Highest income earners in S.Korea have low tax burden among OECD nations

Posted on : 2010-06-09 11:48 KST Modified on : 2019-10-19 20:29 KST
Taxes for high-income earners decreased in 2009 due to Lee administration tax cuts
 November 2008.
November 2008.

According to a National Assembly Budget Office (NABO) report, the real tax burden for South Koreans in higher income brackets fell far below the average for Organisation for Economic Co-operation and Development (OECD) member countries in 2009. The gap in 2009, when the Lee Myung-bak administration’s tax cut policies entered full swing, was found to have widened from the year prior.
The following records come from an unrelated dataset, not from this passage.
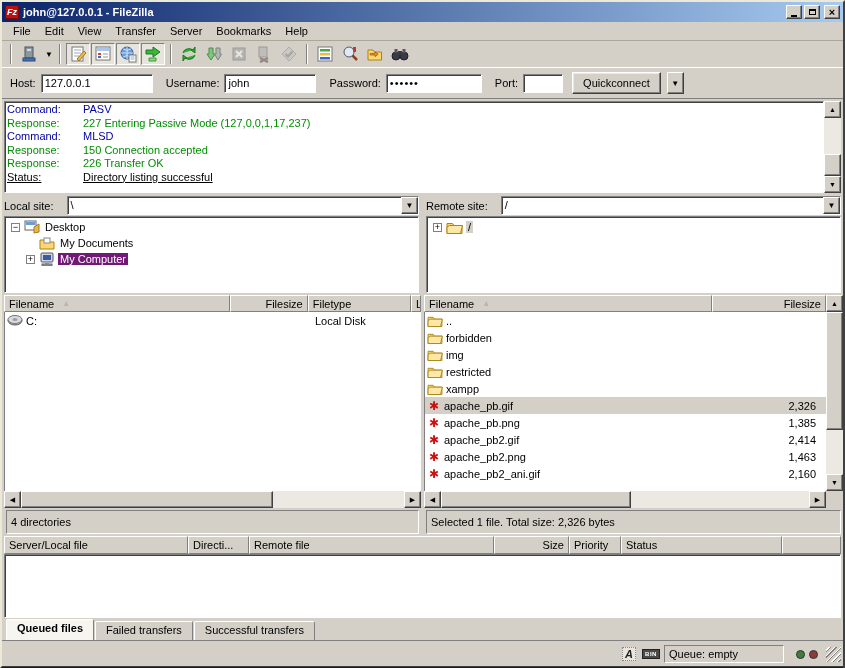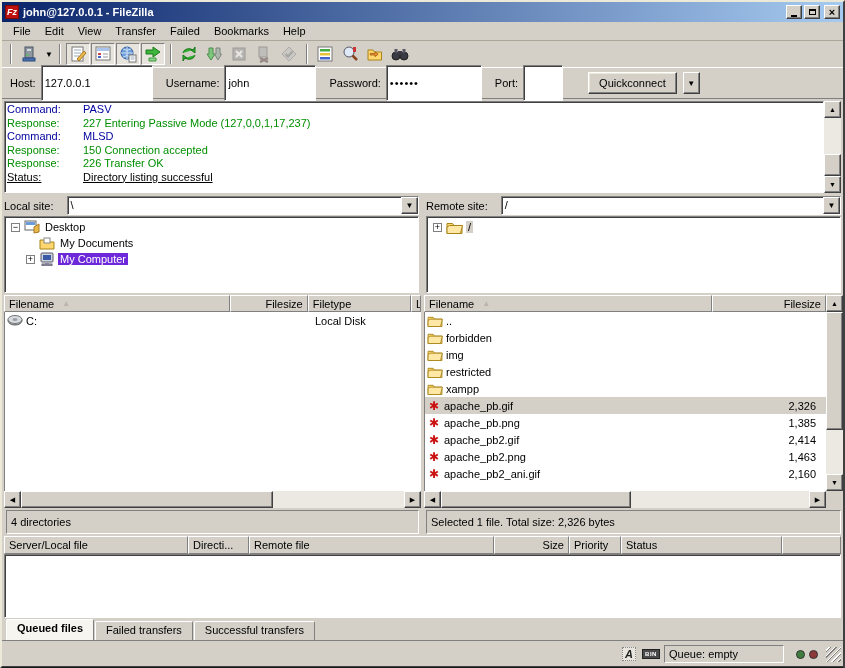--- a/index.html
+++ b/index.html
@@ -23,21 +23,21 @@
   .toolbar { height:27px; display:flex; align-items:center; padding-left:4px; gap:1px; flex:none; border-bottom:1px solid #fff; }
   .tsep { width:2px; height:20px; border-left:1px solid #808080; border-right:1px solid #fff; margin:0 4px; }
   .tbtn { width:24px; height:22px; display:flex; align-items:center; justify-content:center; border:1px solid transparent; position:relative; }
   .tbtn.pressed { border-color:#808080 #fff #fff #808080; background:#e7e4dd; }
   .tbtn.disabled { filter:grayscale(.9); opacity:.5; }
   .drop { font-size:8px; color:#000; margin-left:2px; }
 
   
   .quickbar { height:31px; display:flex; align-items:center; padding-left:8px; gap:5px; flex:none; border-bottom:1px solid #808080; }
   .qlabel { font-size:11px; }
-  .field { height:36px; background:#fff; border:1px solid; border-color:#808080 #fff #fff #808080; box-shadow:inset 1px 1px 0 #404040; font-size:11px; padding:0 3px; }
+  .field { height:19px; background:#fff; border:1px solid; border-color:#808080 #fff #fff #808080; box-shadow:inset 1px 1px 0 #404040; font-size:11px; padding:0 3px; }
   .qbtn { height:22px; background:#d4d0c8; border:1px solid; border-color:#fff #404040 #404040 #fff; box-shadow:inset -1px -1px 0 #808080, inset 1px 1px 0 #ece9d8; font-size:11px; padding:0 10px; }
   .qdrop { width:17px; height:22px; background:#d4d0c8; border:1px solid; border-color:#fff #404040 #404040 #fff; box-shadow:inset -1px -1px 0 #808080; font-size:8px; display:flex; align-items:center; justify-content:center; margin-left:1px; }
 
   .sunken { border:1px solid; border-color:#808080 #fff #fff #808080; box-shadow:inset 1px 1px 0 #404040; background:#fff; }
 
   
   .logwrap { height:92px; margin:2px 2px 0 2px; flex:none; display:flex; }
   .log { flex:1; overflow:hidden; padding:1px 2px; }
   .logline { display:flex; font-size:11px; line-height:13.5px; white-space:nowrap; }
   .loglabel { width:76px; flex:none; }
@@ -57,21 +57,21 @@
   .sitepanel { width:419px; display:flex; flex-direction:column; }
   .splitterv { width:3px; flex:none; }
   .comborow { height:21px; display:flex; align-items:center; padding:0 2px; gap:13px; flex:none; }
   .combo { flex:1; height:19px; display:flex; background:#fff; border:1px solid; border-color:#808080 #fff #fff #808080; box-shadow:inset 1px 1px 0 #404040; }
   .combo .val { flex:1; font-size:11px; padding:2px 3px; }
   .combo .cbtn { width:17px; background:#d4d0c8; border:1px solid; border-color:#fff #404040 #404040 #fff; box-shadow:inset -1px -1px 0 #808080; font-size:8px; display:flex; align-items:center; justify-content:center; }
   .treearea { flex:1; margin:0 2px 2px 2px; overflow:hidden; padding:2px 0; }
   .treerow { display:flex; align-items:center; height:16px; font-size:11px; white-space:nowrap; }
   .expander { width:9px; height:9px; background:#fff; border:1px solid #808080; font-size:9px; line-height:7px; text-align:center; color:#000; margin-right:4px; flex:none; }
   .tlabel { padding:0 2px; }
-  .tlabel.sel { background:#6d28d9; color:#fff; }
+  .tlabel.sel { background:#701a75; color:#fff; }
   .tlabel.graysel { background:#d4d0c8; }
 
   
   .listsrow { display:flex; flex:none; }
   .listpanel { width:419px; display:flex; flex-direction:column; }
   .colhdr { height:17px; display:flex; flex:none; }
   .hcell { background:#d4d0c8; border:1px solid; border-color:#fff #808080 #808080 #fff; font-size:11px; padding:1px 4px; display:flex; align-items:center; overflow:hidden; white-space:nowrap; }
   .hcell.r { justify-content:flex-end; }
   .sortmark { color:#b8b4ac; font-size:8px; margin-left:8px; }
   .listbody { flex:1; overflow:hidden; }
@@ -119,21 +119,21 @@
     <div class="winbtn" style="margin-left:4px">
         <span class="glyph-close">×</span>
       </div>
   </div>
 
   <div class="menubar">
     <span class="menuitem">File</span>
     <span class="menuitem">Edit</span>
     <span class="menuitem">View</span>
     <span class="menuitem">Transfer</span>
-    <span class="menuitem">Failed</span>
+    <span class="menuitem">Server</span>
     <span class="menuitem">Bookmarks</span>
     <span class="menuitem">Help</span>
   </div>
 
   <div class="toolbar">
     <div class="tsep"></div>
     <div class="tbtn">
       <svg width="18" height="18" viewBox="0 0 18 18">
           <rect x="5" y="2" width="8" height="11" fill="#8e96a0" stroke="#4a5560"></rect>
           <rect x="7" y="4" width="4" height="2" fill="#d4dbe2"></rect>
@@ -245,21 +245,21 @@
 
   <div class="quickbar">
     <span class="qlabel">Host:</span>
     <input class="field" style="width: 112px;" value="127.0.0.1">
     <span class="qlabel" style="margin-left:8px">Username:</span>
     <input class="field" style="width: 92px;" value="john">
     <span class="qlabel" style="margin-left:8px">Password:</span>
     <input class="field" style="width: 96px; letter-spacing: 1px;" value="••••••">
     <span class="qlabel" style="margin-left:8px">Port:</span>
     <input class="field" style="width: 40px;" value="">
-    <button class="qbtn" style="margin-left:20px">Quickconnect</button>
+    <button class="qbtn" style="margin-left:4px">Quickconnect</button>
     <div class="qdrop">
         <span>▼</span>
       </div>
   </div>
 
   <div class="logwrap">
     <div class="log sunken">
       <div class="logline command">
           <span class="loglabel">Command:</span>
           <span>PASV</span>

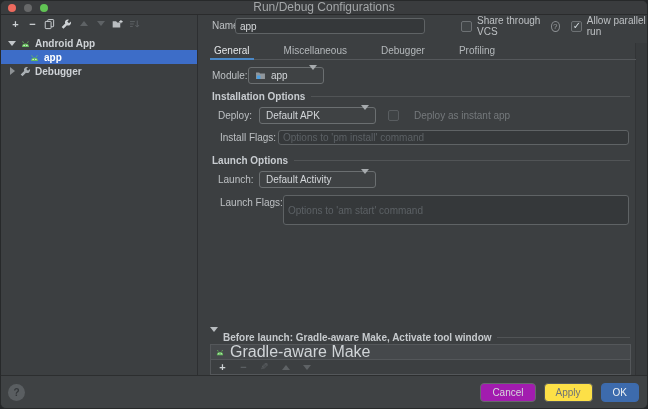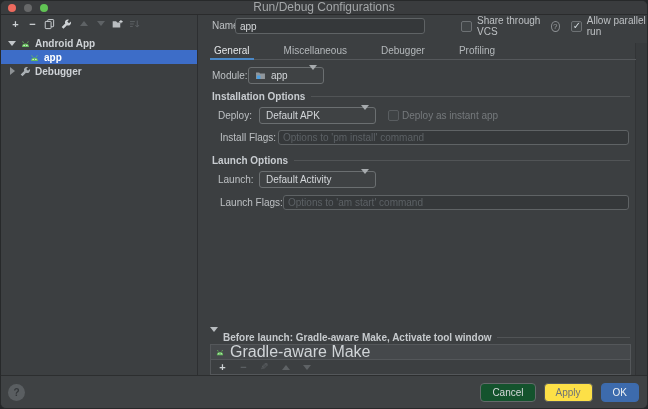--- a/index.html
+++ b/index.html
@@ -89,21 +89,21 @@
   
   .footer { position:absolute; left:0; right:0; bottom:0; height:33px;
             background:#3f4244; border-top:1px solid #2c2e2f; }
   .help-btn { position:absolute; left:7px; top:8px; width:17px; height:17px; border-radius:50%;
               background:#5a5e61; color:#34373a; font-size:10px; font-weight:bold;
               display:flex; align-items:center; justify-content:center; }
   .btns { position:absolute; right:8px; top:7px; display:flex; gap:8px; }
   .btn { height:19px; border-radius:4px; font-size:10px; padding:0 11px;
          display:flex; align-items:center; justify-content:center;
          font-family:"Liberation Sans","DejaVu Sans",sans-serif; }
-  .btn.cancel { background:#14532d; border:1px solid #65696b; color:#d6d9db; }
+  .btn.cancel { background:#a21caf; border:1px solid #65696b; color:#d6d9db; }
   .btn.apply  { background:#fde047; border:1px solid #55585a; color:#6e7275; }
   .btn.ok     { background:#3d6bad; border:1px solid #3d6bad; color:#eef1f3; }
   .muted { color:#75797c; }
   svg { display:block; }
 </style>
 </head>
 <body>
 
 <div class="window">
 
@@ -231,42 +231,42 @@
         <span class="sec-title">Installation Options</span>
         <span class="rule"></span>
       </div>
 
       <span class="lbl" style="left:20px; top:92px;">Deploy:</span>
       <div class="combo" style="left:61px; top:92px; width:117px;">
         <span>Default APK</span>
         <span class="spacer"></span>
         <span class="arrow"><span class="tri-dn"></span></span>
       </div>
-      <div class="hgroup" style="left:190px; top:92px; height:17px; gap:3px;">
+      <div class="hgroup" style="left:190px; top:92px; height:17px; gap:15px;">
         <span class="cb disabled"></span>
         <span class="muted">Deploy as instant app</span>
       </div>
 
       <span class="lbl" style="left:22px; top:115px; line-height:16px;">Install Flags:</span>
       <input class="text-input" type="text" style="position: absolute; left: 80px; top: 115px; right: 18px; height: 15px;" placeholder="Options to 'pm install' command">
 
       <div class="hgroup" style="left:14px; top:140px; right:17px;">
         <span class="sec-title">Launch Options</span>
         <span class="rule"></span>
       </div>
 
       <span class="lbl" style="left:20px; top:156px;">Launch:</span>
       <div class="combo" style="left:61px; top:156px; width:117px;">
         <span>Default Activity</span>
         <span class="spacer"></span>
         <span class="arrow"><span class="tri-dn"></span></span>
       </div>
 
       <span class="lbl" style="left:22px; top:180px; line-height:16px;">Launch Flags:</span>
-      <input class="text-input" type="text" style="position: absolute; left: 85px; top: 180px; right: 18px; height: 15px;" placeholder="Options to 'am start' command">
+      <input class="text-input" type="text" style="position: absolute; left: 85px; top: 180px; right: 18px; height: 30px;" placeholder="Options to 'am start' command">
 
       <div class="hgroup" style="left:12px; top:317px; right:17px; gap:5px;">
         <span style="color:#b8bcbf;"><span class="tri-dn"></span></span>
         <span style="color:#c6cacd; font-weight:600; white-space:nowrap;">Before launch: Gradle-aware Make, Activate tool window</span>
         <span class="rule"></span>
       </div>
 
       <div class="list-box">
         <div class="list-row">
           <span>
A NABO comparison of international effective income tax rates was released Tuesday following a request by New Progressive Party (NPP) Lawmaker Cho Seung-soo. The report showed that the effective tax rate in 2009 for the average single Korean wage earner with no children was 11.8 percent of income, the lowest rate of any OECD member nation save Mexico. The figure is also substantially lower than the 25.6 percent average for the 30 comparison countries.

The effective tax rate refers to the tax burden actually levied on citizens after various deductions and reductions have been factored in. The data in the report were based on the OECD’s “Taxing Wages 2009.”

The effective tax rate difference between South Korea and the other countries examined was especially large in the case of the income tax burden. South Korea’s social insurance burden of 7.6 percent, including employment insurance, was 2.1 percentage points lower than the average for comparison nations, but the income tax burden, at 4.2 percent, was a full 11.7 percentage points lower than the average.

The tax burden in South Korea also falls even farther below the OECD member nation average in the case of higher income brackets. The 2009 tax rate for high income earners, namely those with incomes 167 percent of average income or higher or with annual income of 58 million Won ($46.8 thousand) or more, was 15.2 percent of income, some 16.2 percentage points lower than the OECD average of 31.4 percent.

In the cases of low-income earners, those making 67 percent of average income or with annual income of 23 million Won or lower, and average earners, those with yearly salaries of 35 million Won, the difference is just 12.1 percentage points and 13.8 percentage points, respectively. This indicates that the richer South Koreans are paying less by a wide margin, compared to taxpayers in other countries.

“South Korea’s tax system has a lot of deductions, so in some respects it works in favor of high income earners,” said a NABO official.

The 2009 tax rate for high-income earners was down from its 2008 level due to factors including tax cuts proposed by the Lee administration. The difference in tax burden for high-income earners relative to the OECD average widened to 16.2 percentage points in 2009 from 16.0 percentage points in 2008. Meanwhile, the difference narrowed by 0.2 percentage points and 0.3 percentage points, respectively, for low-income earners and average income earners.

“Since South Korea’s effective tax rate is among the lowest in the world, there is ample potential for increasing our finances,” said Lawmaker Cho. “Tax rates must be raised for high-income earners, the principal beneficiaries of the administration’s tax cut policies.”

In response, an official with the Ministry of Strategy and Finance (MOSF) Tax Office said, “Although we do plan to maintain the current approach to taxation policy, we are examining plans to reflect the public sentiments that were revealed in the regional elections,” The overwhelming victory in the June 2 elections by opposition parties critical of the administration’s “tax cuts for the rich” is now putting pressure on the government to change its emphasis on tax cuts.